- WHAT THE EXERCISE ASKS -
Make an exact copy, from the records below, of the lines from the line containing "padding: 4px 5px" to the line containing "bottom: 52px ->", both lines included, excluding pictures.

- PROVIDED ENTRIES -
++++++

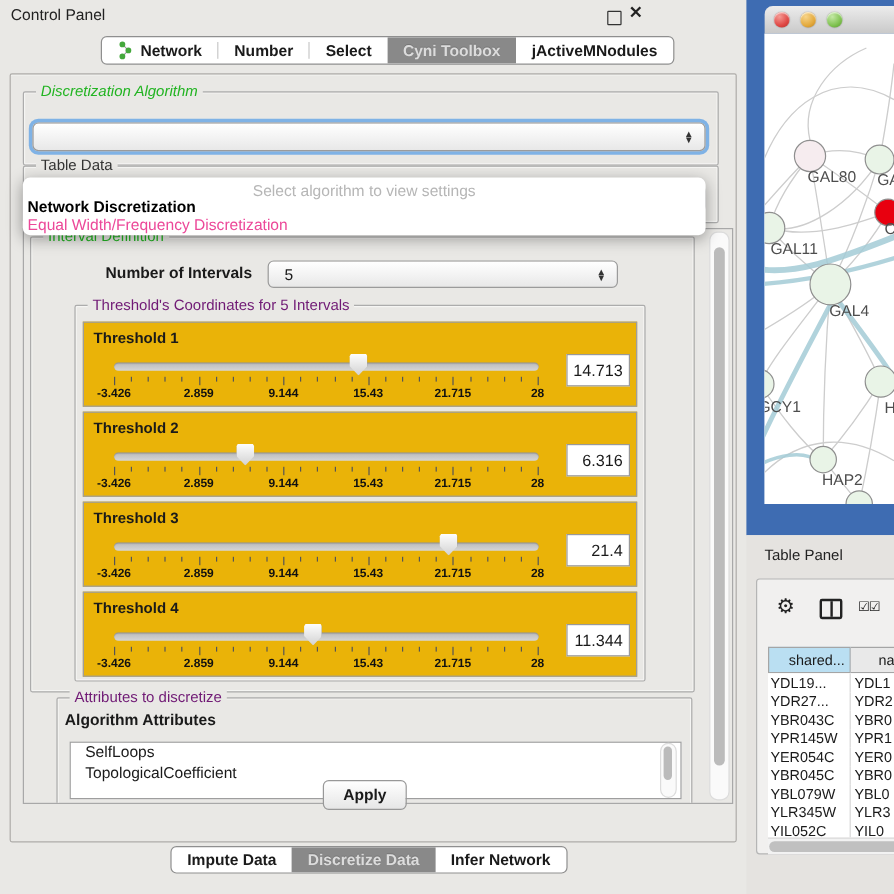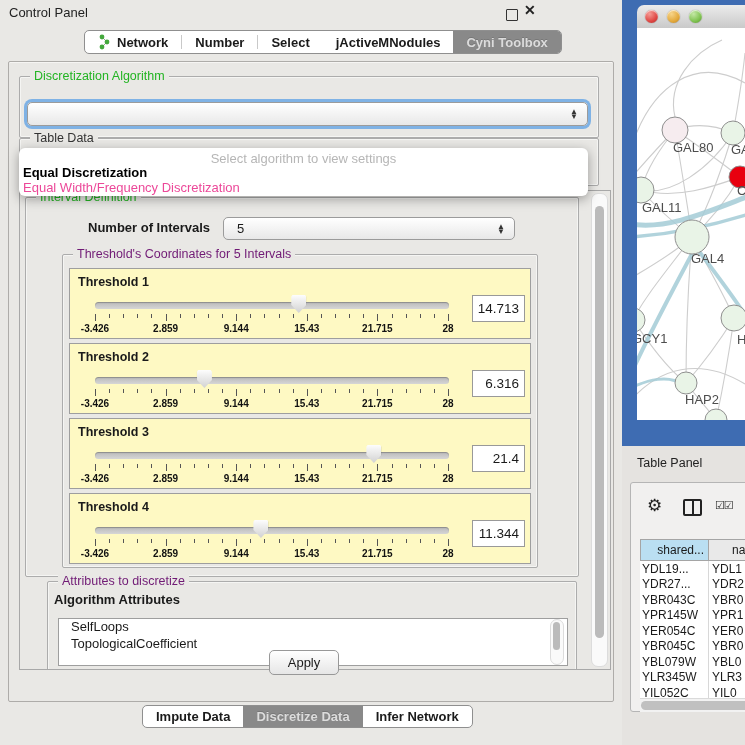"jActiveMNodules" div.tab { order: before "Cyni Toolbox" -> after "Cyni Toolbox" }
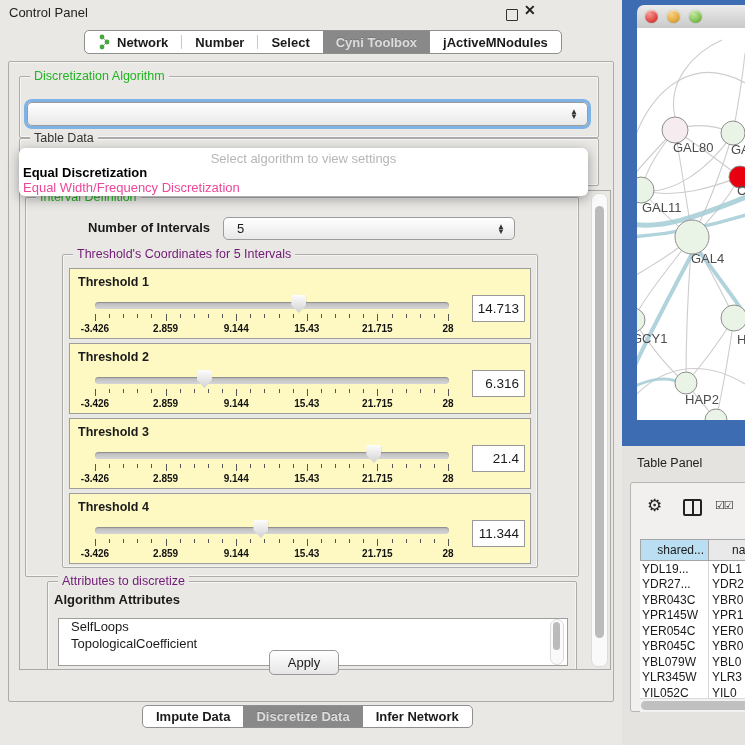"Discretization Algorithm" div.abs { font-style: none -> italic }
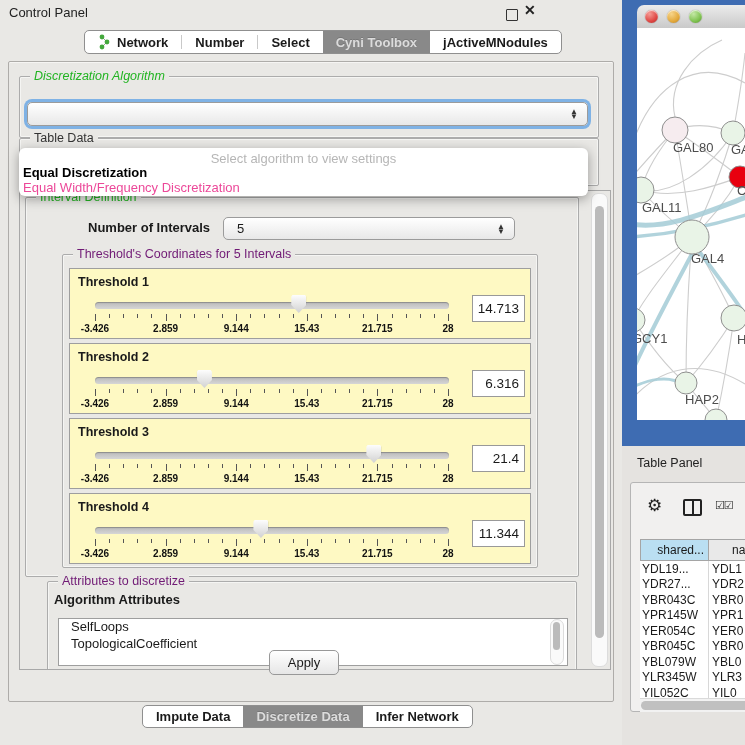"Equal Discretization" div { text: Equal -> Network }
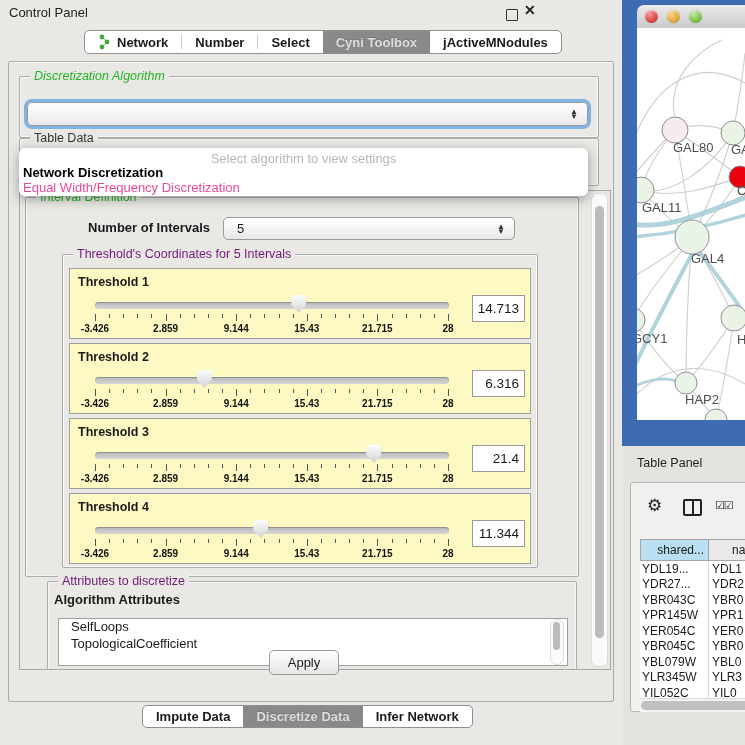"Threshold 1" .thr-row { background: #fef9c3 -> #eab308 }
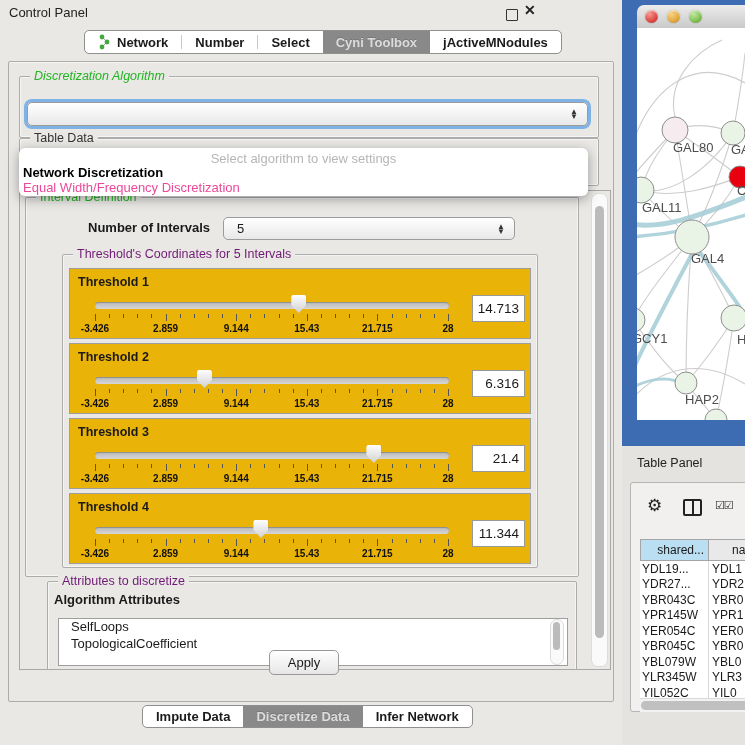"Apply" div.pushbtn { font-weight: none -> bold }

++++++

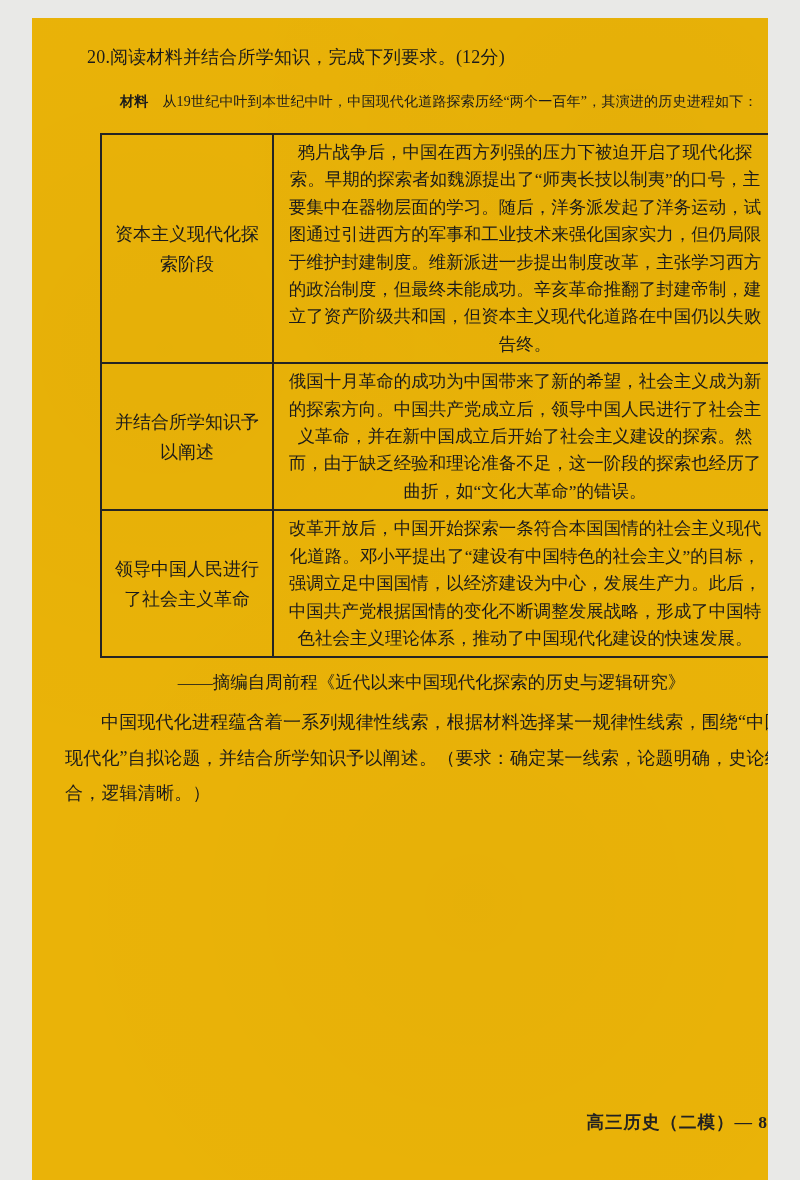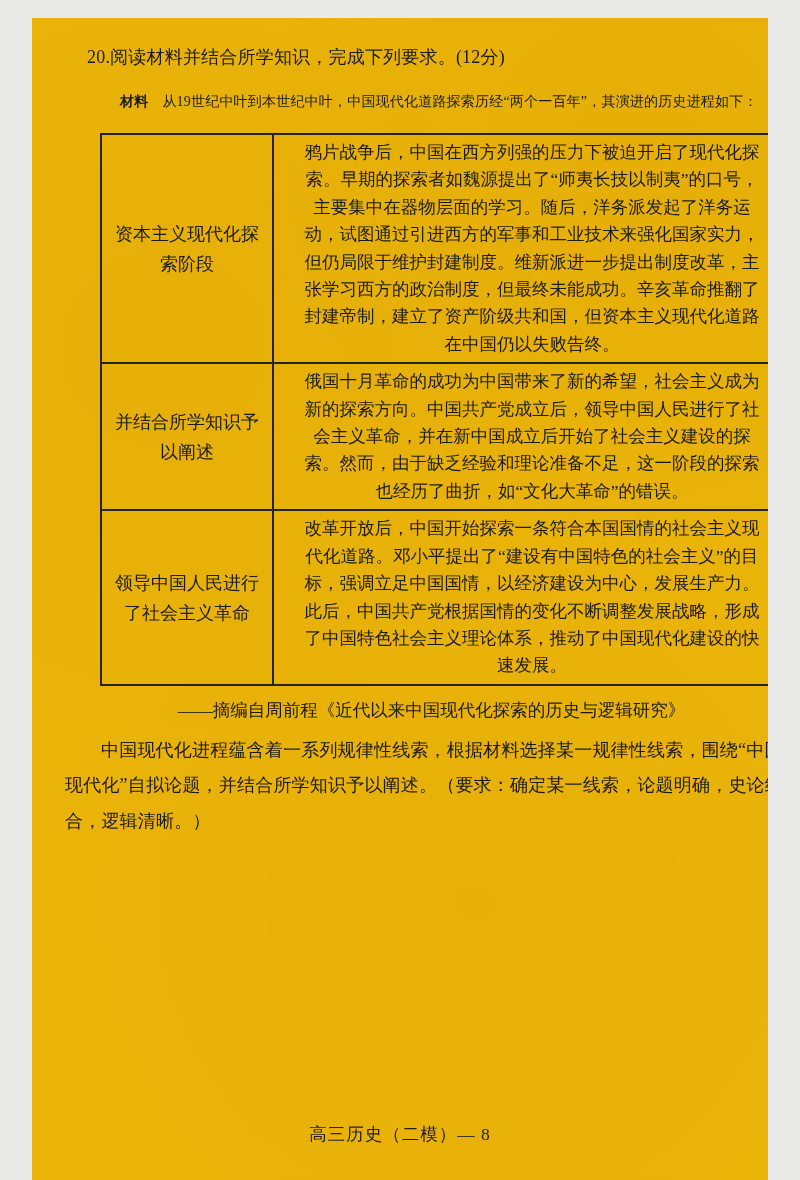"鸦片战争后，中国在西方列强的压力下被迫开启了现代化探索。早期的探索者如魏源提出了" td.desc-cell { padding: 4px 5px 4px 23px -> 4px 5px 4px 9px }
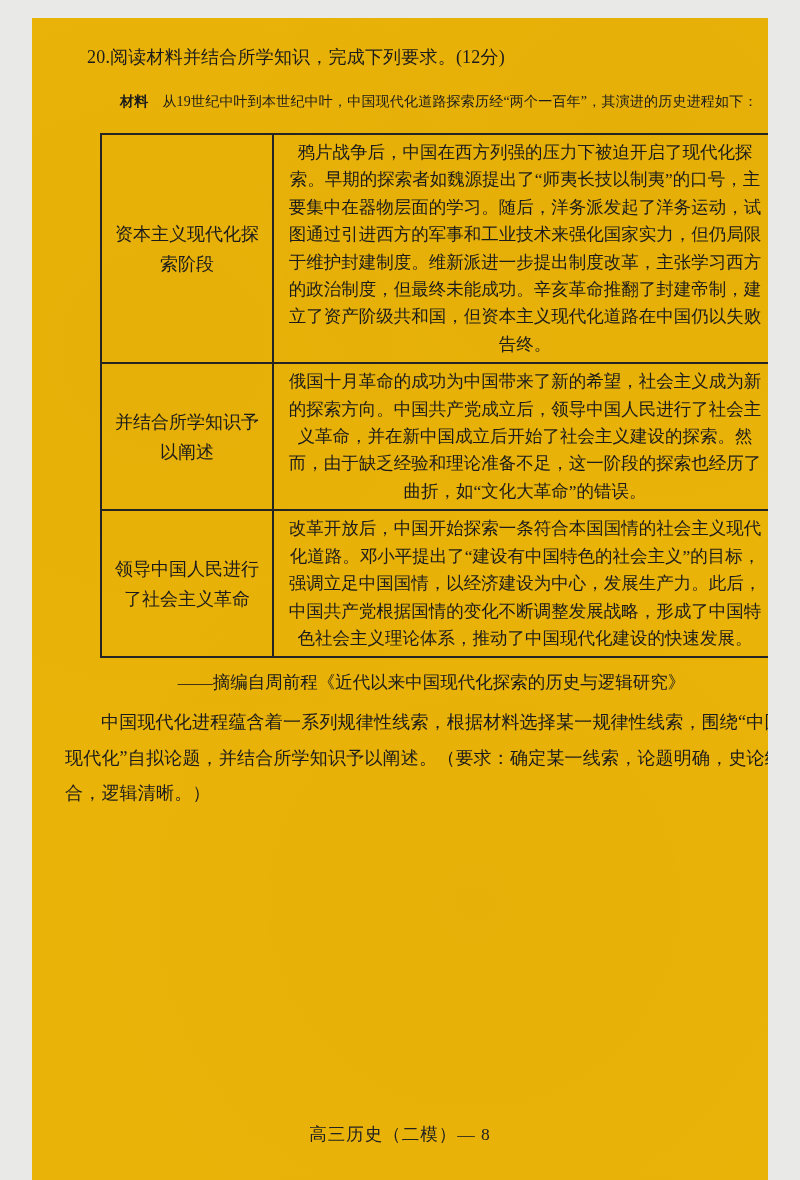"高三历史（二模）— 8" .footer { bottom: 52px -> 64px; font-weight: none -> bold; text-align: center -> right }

++++++

- YOUR SOLUTION -
"鸦片战争后，中国在西方列强的压力下被迫开启了现代化探索。早期的探索者如魏源提出了" td.desc-cell { padding: 4px 5px 4px 23px -> 4px 5px 4px 9px }
"高三历史（二模）— 8" .footer { bottom: 52px -> 64px; font-weight: none -> bold; text-align: center -> right }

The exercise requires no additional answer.